◆ Activity:
Please reproduce the records below exactly, omitting any pictures they contain.

Items from a dataset:
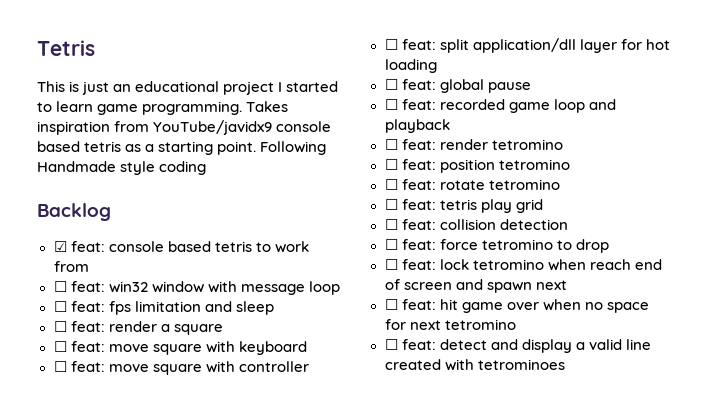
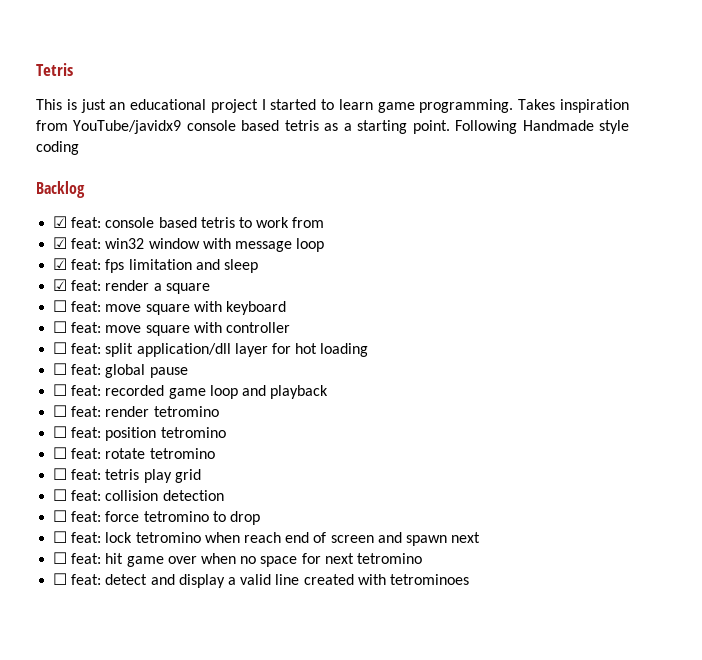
[53,281,67,292] ☐ -> [53,237,68,249] ☑
[53,301,67,312] ☐ -> [53,258,68,270] ☑
[53,321,67,332] ☐ -> [53,279,68,291] ☑

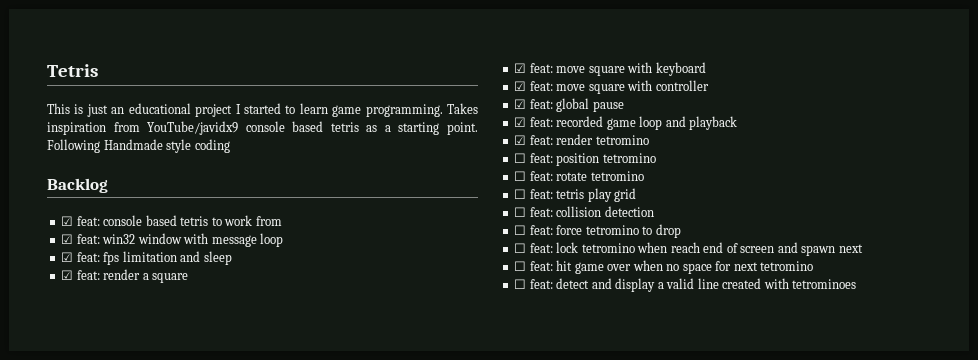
[53,300,68,312] ☐ -> [514,63,527,73] ☑
[53,321,68,333] ☐ -> [514,81,527,91] ☑
[53,342,369,357] [53,363,68,375] ☐ feat: split application/dll layer for hot loading // ☐ -> [514,99,527,109] ☑
[53,384,68,396] ☐ -> [514,117,527,127] ☑
[53,405,68,417] ☐ -> [514,135,527,145] ☑

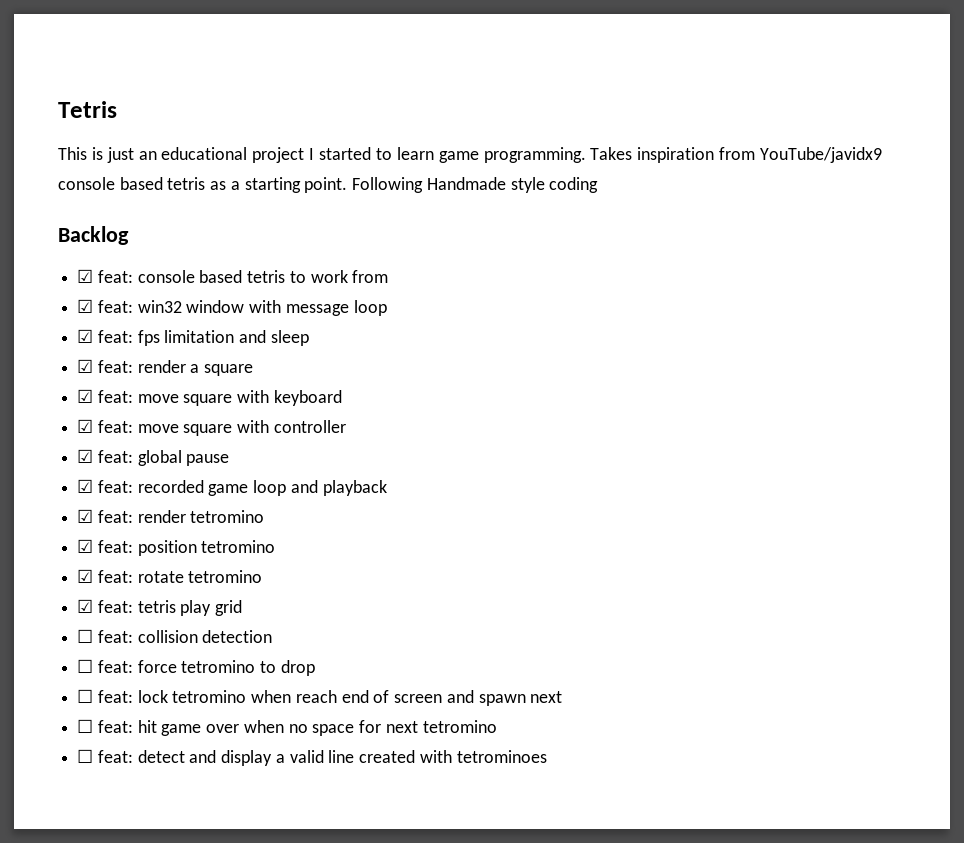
[514,153,527,163] ☐ -> [77,539,94,553] ☑
[514,171,527,181] ☐ -> [77,569,94,583] ☑
[514,189,527,199] ☐ -> [77,599,94,613] ☑

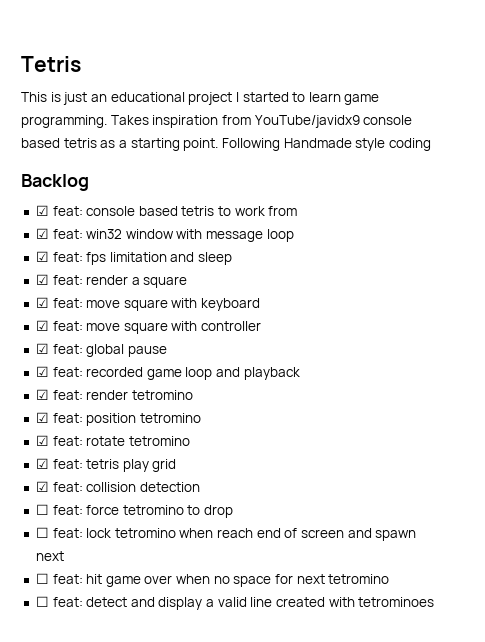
[77,629,94,643] ☐ -> [35,481,49,492] ☑

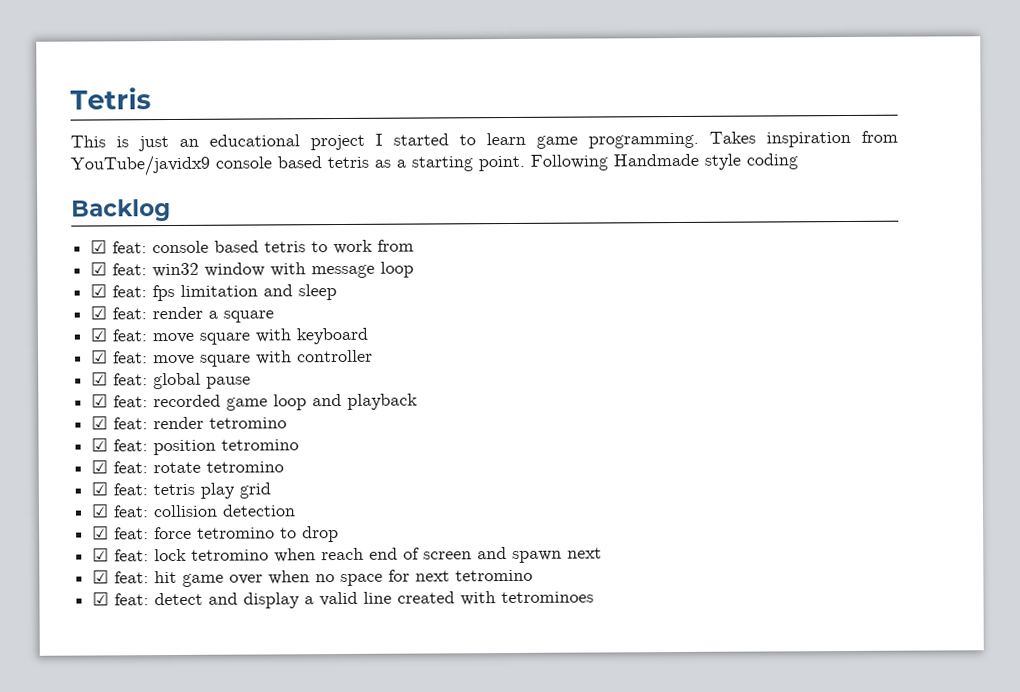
[35,504,49,515] ☐ -> [92,525,110,540] ☑
[35,527,49,538] ☐ -> [92,547,110,562] ☑
[35,573,49,584] ☐ -> [92,569,110,584] ☑
[35,596,49,607] ☐ -> [92,591,110,606] ☑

◆ Response:
[53,281,67,292] ☐ -> [53,237,68,249] ☑
[53,301,67,312] ☐ -> [53,258,68,270] ☑
[53,321,67,332] ☐ -> [53,279,68,291] ☑

[53,300,68,312] ☐ -> [514,63,527,73] ☑
[53,321,68,333] ☐ -> [514,81,527,91] ☑
[53,342,369,357] [53,363,68,375] ☐ feat: split application/dll layer for hot loading // ☐ -> [514,99,527,109] ☑
[53,384,68,396] ☐ -> [514,117,527,127] ☑
[53,405,68,417] ☐ -> [514,135,527,145] ☑

[514,153,527,163] ☐ -> [77,539,94,553] ☑
[514,171,527,181] ☐ -> [77,569,94,583] ☑
[514,189,527,199] ☐ -> [77,599,94,613] ☑

[77,629,94,643] ☐ -> [35,481,49,492] ☑

[35,504,49,515] ☐ -> [92,525,110,540] ☑
[35,527,49,538] ☐ -> [92,547,110,562] ☑
[35,573,49,584] ☐ -> [92,569,110,584] ☑
[35,596,49,607] ☐ -> [92,591,110,606] ☑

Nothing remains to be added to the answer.